● **Task item**: Leaving out the images, transcribe every record below exactly.

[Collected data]
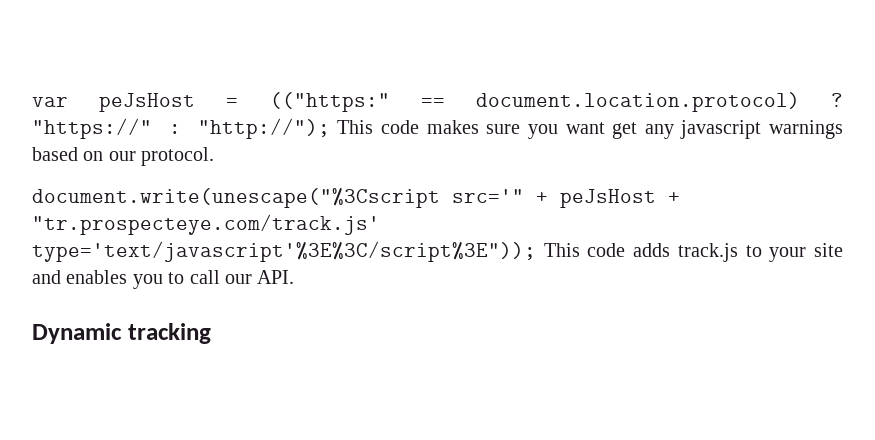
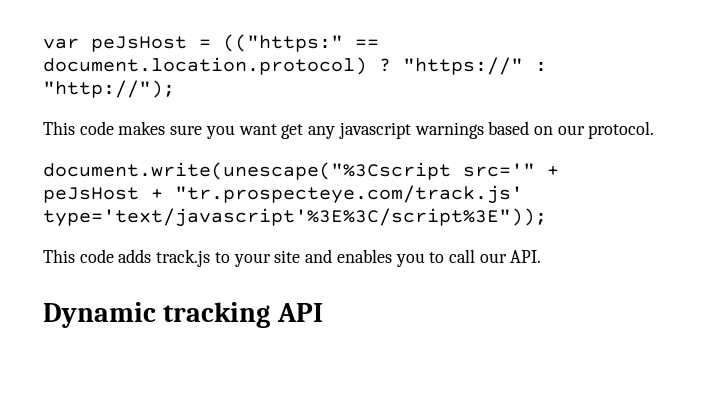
(330, 128) none -> (175, 89) //
(536, 251) none -> (547, 217) //
(211, 333) none -> [276,303,323,322] API

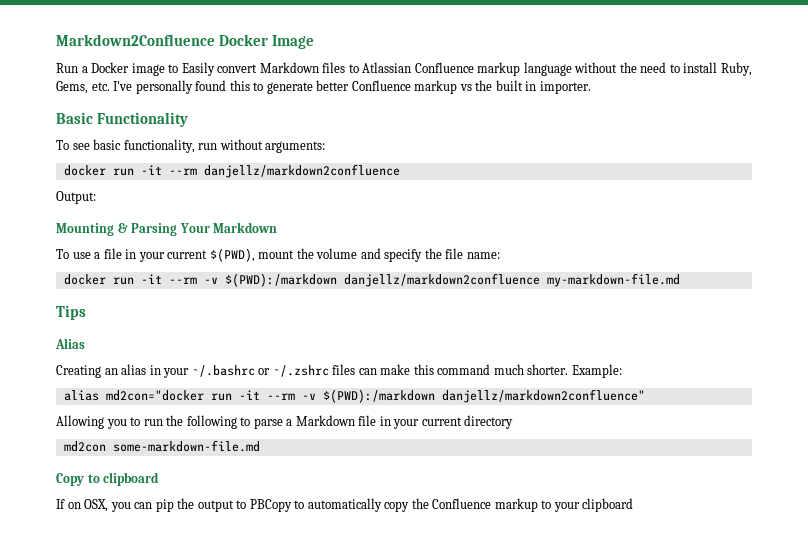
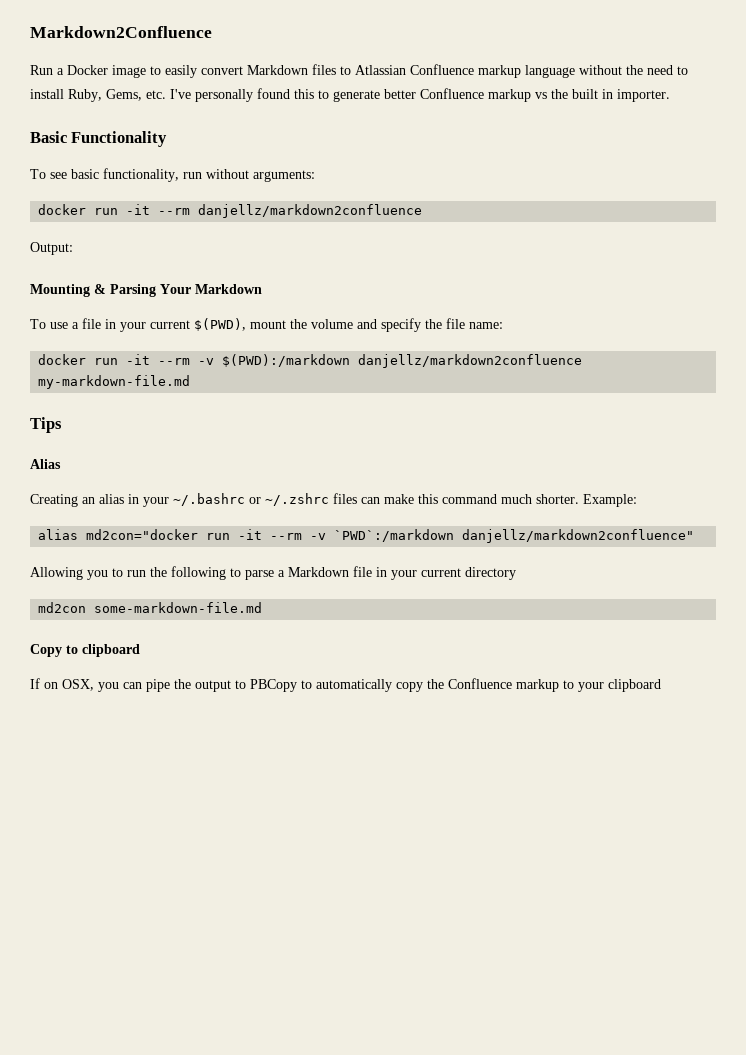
[219,34,315,49] Docker Image -> (212, 32) none
[181,62,215,76] Easily -> [165,65,197,78] easily
[322,389,435,403] $(PWD):/markdown -> [334,529,455,542] `PWD`:/markdown
[155,499,174,512] pip -> [146,679,170,692] pipe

● **Written response**:
(330, 128) none -> (175, 89) //
(536, 251) none -> (547, 217) //
(211, 333) none -> [276,303,323,322] API

[219,34,315,49] Docker Image -> (212, 32) none
[181,62,215,76] Easily -> [165,65,197,78] easily
[322,389,435,403] $(PWD):/markdown -> [334,529,455,542] `PWD`:/markdown
[155,499,174,512] pip -> [146,679,170,692] pipe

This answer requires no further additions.